What is required -
Print the records exactly. Every mark must remain.

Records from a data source
------------
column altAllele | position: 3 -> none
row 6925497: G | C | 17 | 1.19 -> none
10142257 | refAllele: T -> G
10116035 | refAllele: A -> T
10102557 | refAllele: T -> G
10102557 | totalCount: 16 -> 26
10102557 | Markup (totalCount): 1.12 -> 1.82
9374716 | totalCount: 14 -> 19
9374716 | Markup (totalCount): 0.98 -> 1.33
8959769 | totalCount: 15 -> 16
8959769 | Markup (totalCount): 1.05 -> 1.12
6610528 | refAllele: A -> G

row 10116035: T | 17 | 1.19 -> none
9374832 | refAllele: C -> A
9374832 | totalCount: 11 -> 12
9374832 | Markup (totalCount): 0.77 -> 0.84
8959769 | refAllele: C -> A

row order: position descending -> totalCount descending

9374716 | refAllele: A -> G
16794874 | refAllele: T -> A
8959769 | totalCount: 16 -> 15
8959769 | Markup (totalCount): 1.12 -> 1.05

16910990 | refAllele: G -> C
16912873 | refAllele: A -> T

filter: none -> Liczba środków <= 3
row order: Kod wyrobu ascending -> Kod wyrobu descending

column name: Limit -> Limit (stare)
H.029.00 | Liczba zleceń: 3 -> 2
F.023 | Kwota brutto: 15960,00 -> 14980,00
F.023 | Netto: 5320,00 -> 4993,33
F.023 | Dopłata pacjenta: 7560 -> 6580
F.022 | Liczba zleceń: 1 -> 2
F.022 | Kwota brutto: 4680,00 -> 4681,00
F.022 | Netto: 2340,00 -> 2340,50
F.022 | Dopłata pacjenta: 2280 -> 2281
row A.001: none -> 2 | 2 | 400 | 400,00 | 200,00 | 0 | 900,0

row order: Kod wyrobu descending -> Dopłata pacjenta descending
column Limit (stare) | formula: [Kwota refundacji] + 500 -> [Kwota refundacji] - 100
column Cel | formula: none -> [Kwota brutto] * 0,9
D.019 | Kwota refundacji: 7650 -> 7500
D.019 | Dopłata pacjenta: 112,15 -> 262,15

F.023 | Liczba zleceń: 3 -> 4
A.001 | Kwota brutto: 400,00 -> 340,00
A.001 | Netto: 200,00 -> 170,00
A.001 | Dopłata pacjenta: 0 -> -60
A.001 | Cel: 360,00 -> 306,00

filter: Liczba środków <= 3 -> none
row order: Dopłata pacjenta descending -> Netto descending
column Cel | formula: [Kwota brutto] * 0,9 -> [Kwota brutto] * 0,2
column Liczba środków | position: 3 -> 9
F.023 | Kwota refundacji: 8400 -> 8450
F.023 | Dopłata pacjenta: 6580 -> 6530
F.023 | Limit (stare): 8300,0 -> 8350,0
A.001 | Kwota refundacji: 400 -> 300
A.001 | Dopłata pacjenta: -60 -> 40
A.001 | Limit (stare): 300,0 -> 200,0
------------
Exercise answer -
column altAllele | position: 3 -> none
row 6925497: G | C | 17 | 1.19 -> none
10142257 | refAllele: T -> G
10116035 | refAllele: A -> T
10102557 | refAllele: T -> G
10102557 | totalCount: 16 -> 26
10102557 | Markup (totalCount): 1.12 -> 1.82
9374716 | totalCount: 14 -> 19
9374716 | Markup (totalCount): 0.98 -> 1.33
8959769 | totalCount: 15 -> 16
8959769 | Markup (totalCount): 1.05 -> 1.12
6610528 | refAllele: A -> G

row 10116035: T | 17 | 1.19 -> none
9374832 | refAllele: C -> A
9374832 | totalCount: 11 -> 12
9374832 | Markup (totalCount): 0.77 -> 0.84
8959769 | refAllele: C -> A

row order: position descending -> totalCount descending

9374716 | refAllele: A -> G
16794874 | refAllele: T -> A
8959769 | totalCount: 16 -> 15
8959769 | Markup (totalCount): 1.12 -> 1.05

16910990 | refAllele: G -> C
16912873 | refAllele: A -> T

filter: none -> Liczba środków <= 3
row order: Kod wyrobu ascending -> Kod wyrobu descending

column name: Limit -> Limit (stare)
H.029.00 | Liczba zleceń: 3 -> 2
F.023 | Kwota brutto: 15960,00 -> 14980,00
F.023 | Netto: 5320,00 -> 4993,33
F.023 | Dopłata pacjenta: 7560 -> 6580
F.022 | Liczba zleceń: 1 -> 2
F.022 | Kwota brutto: 4680,00 -> 4681,00
F.022 | Netto: 2340,00 -> 2340,50
F.022 | Dopłata pacjenta: 2280 -> 2281
row A.001: none -> 2 | 2 | 400 | 400,00 | 200,00 | 0 | 900,0

row order: Kod wyrobu descending -> Dopłata pacjenta descending
column Limit (stare) | formula: [Kwota refundacji] + 500 -> [Kwota refundacji] - 100
column Cel | formula: none -> [Kwota brutto] * 0,9
D.019 | Kwota refundacji: 7650 -> 7500
D.019 | Dopłata pacjenta: 112,15 -> 262,15

F.023 | Liczba zleceń: 3 -> 4
A.001 | Kwota brutto: 400,00 -> 340,00
A.001 | Netto: 200,00 -> 170,00
A.001 | Dopłata pacjenta: 0 -> -60
A.001 | Cel: 360,00 -> 306,00

filter: Liczba środków <= 3 -> none
row order: Dopłata pacjenta descending -> Netto descending
column Cel | formula: [Kwota brutto] * 0,9 -> [Kwota brutto] * 0,2
column Liczba środków | position: 3 -> 9
F.023 | Kwota refundacji: 8400 -> 8450
F.023 | Dopłata pacjenta: 6580 -> 6530
F.023 | Limit (stare): 8300,0 -> 8350,0
A.001 | Kwota refundacji: 400 -> 300
A.001 | Dopłata pacjenta: -60 -> 40
A.001 | Limit (stare): 300,0 -> 200,0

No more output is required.